Once the worker has processed the job, it must send the results back to the server. To do this, the worker sends an HTTPS POST request to the postResultPath endpoint, appending the jobId to the path. The request must include the following headers:

  • Module-Auth-Token: The value of moduleAuthToken.
  • Content-Type: Set to application/octet-stream.

The compiled path will look like ${connectionInfo.host}:${connectionInfo.port}${connectionInfo.postResultPath}/${jobId}.

The request body should contain the job result as an encoded byte stream, an example of this in Python is as follows: json.dumps(result).encode('utf-8')

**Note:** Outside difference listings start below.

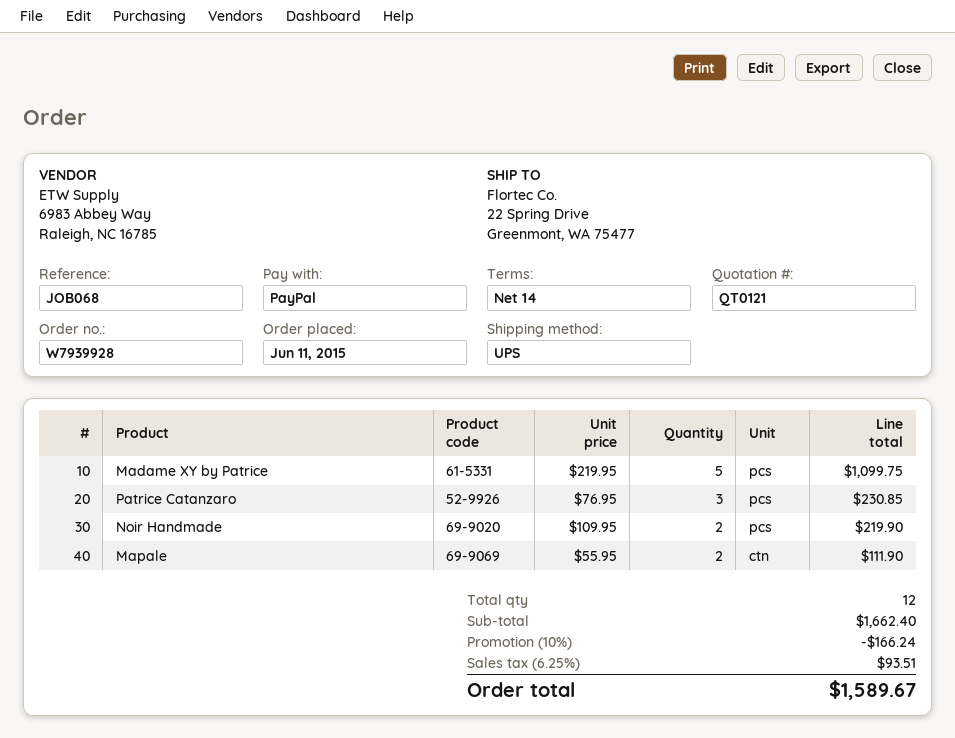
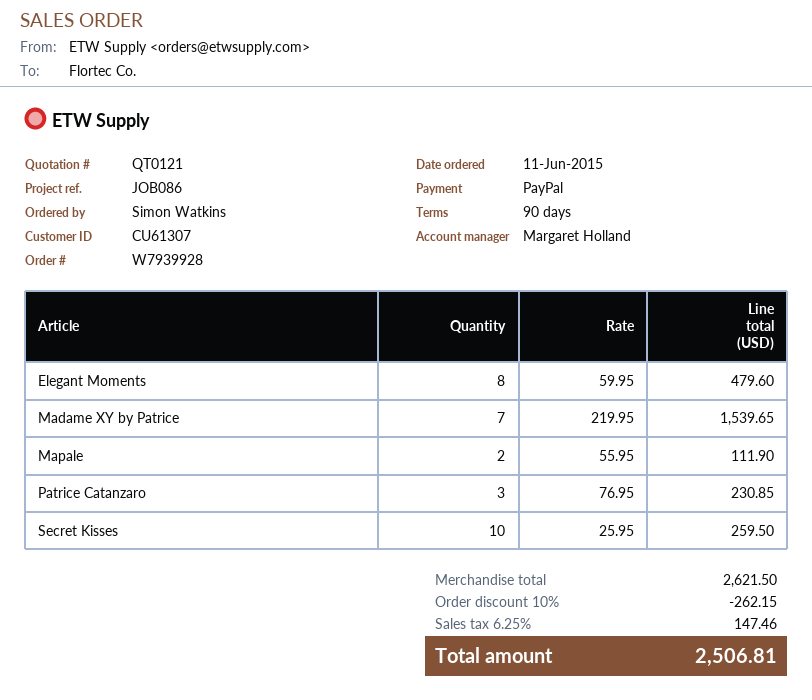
payment terms: 14 days -> 90 days
reference: JOB068 -> JOB086
Madame XY by Patrice: 5 x 219.95 = 1099.75 -> 7 x 219.95 = 1539.65
Noir Handmade: 2 x 109.95 = 219.90 -> none
Elegant Moments: none -> 8 x 59.95 = 479.60
Secret Kisses: none -> 10 x 25.95 = 259.50
subtotal: 1662.40 -> 2621.50
discount: 10% = 166.24 -> 10% = 262.15
tax: 6.25% = 93.51 -> 6.25% = 147.46
total: 1589.67 -> 2506.81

Error Handling and Retries

The worker should handle errors and retries when fetching the connection info, fetching jobs, and sending job results. In the provided code sample, the worker retries reading the connection info file if it fails, up to a maximum number of attempts (MAX_READ_ATTEMPTS). The worker also handles errors during GET and POST requests and continues to fetch and process jobs even if an error occurs.

Implementation Steps

  1. Read the connection info from the file specified in the CONNECTION_TO_RUNTIME environment variable.
  2. Set up an HTTPS agent with the SSL certificate from the trustStorePath.
  3. Create a loop to continuously fetch and process jobs:
    1. Send a GET request to the getJobPath endpoint to fetch a job.
    2. If a job is available, process it according to the specific requirements of the job.
    3. Send a POST request to the postResultPath endpoint with the jobId to send the job results.
    4. Handle errors and retries during GET and POST requests.
  4. Start the loop to fetch and process jobs.

See Creating a Basic Python Compute Module for steps on building the docker image

Creating a Docker image

Create a Dockerfile using the base images from Python3 and update the environment variable DEPLOYED_APP_PATH to app.py as seen below. Once you’ve created the file, run the command docker build . --platform=linux/amd64 in your project folder to create your Docker image.

FROM --platform=linux/amd64 python:latest

...

COPY app.py $(DEPLOYED_APP_PATH}/

Make sure the image platform aligns with the Resource Queue you’re deploying into. Some Foundry instances can support deploying linux/arm64 images, but by default only linux/amd64 is supported. If you are building your image on Apple silicon (M series non-Intel chips), double-check your image's architecture.

Now that you have built a Docker image, you can continue with deploying your compute module.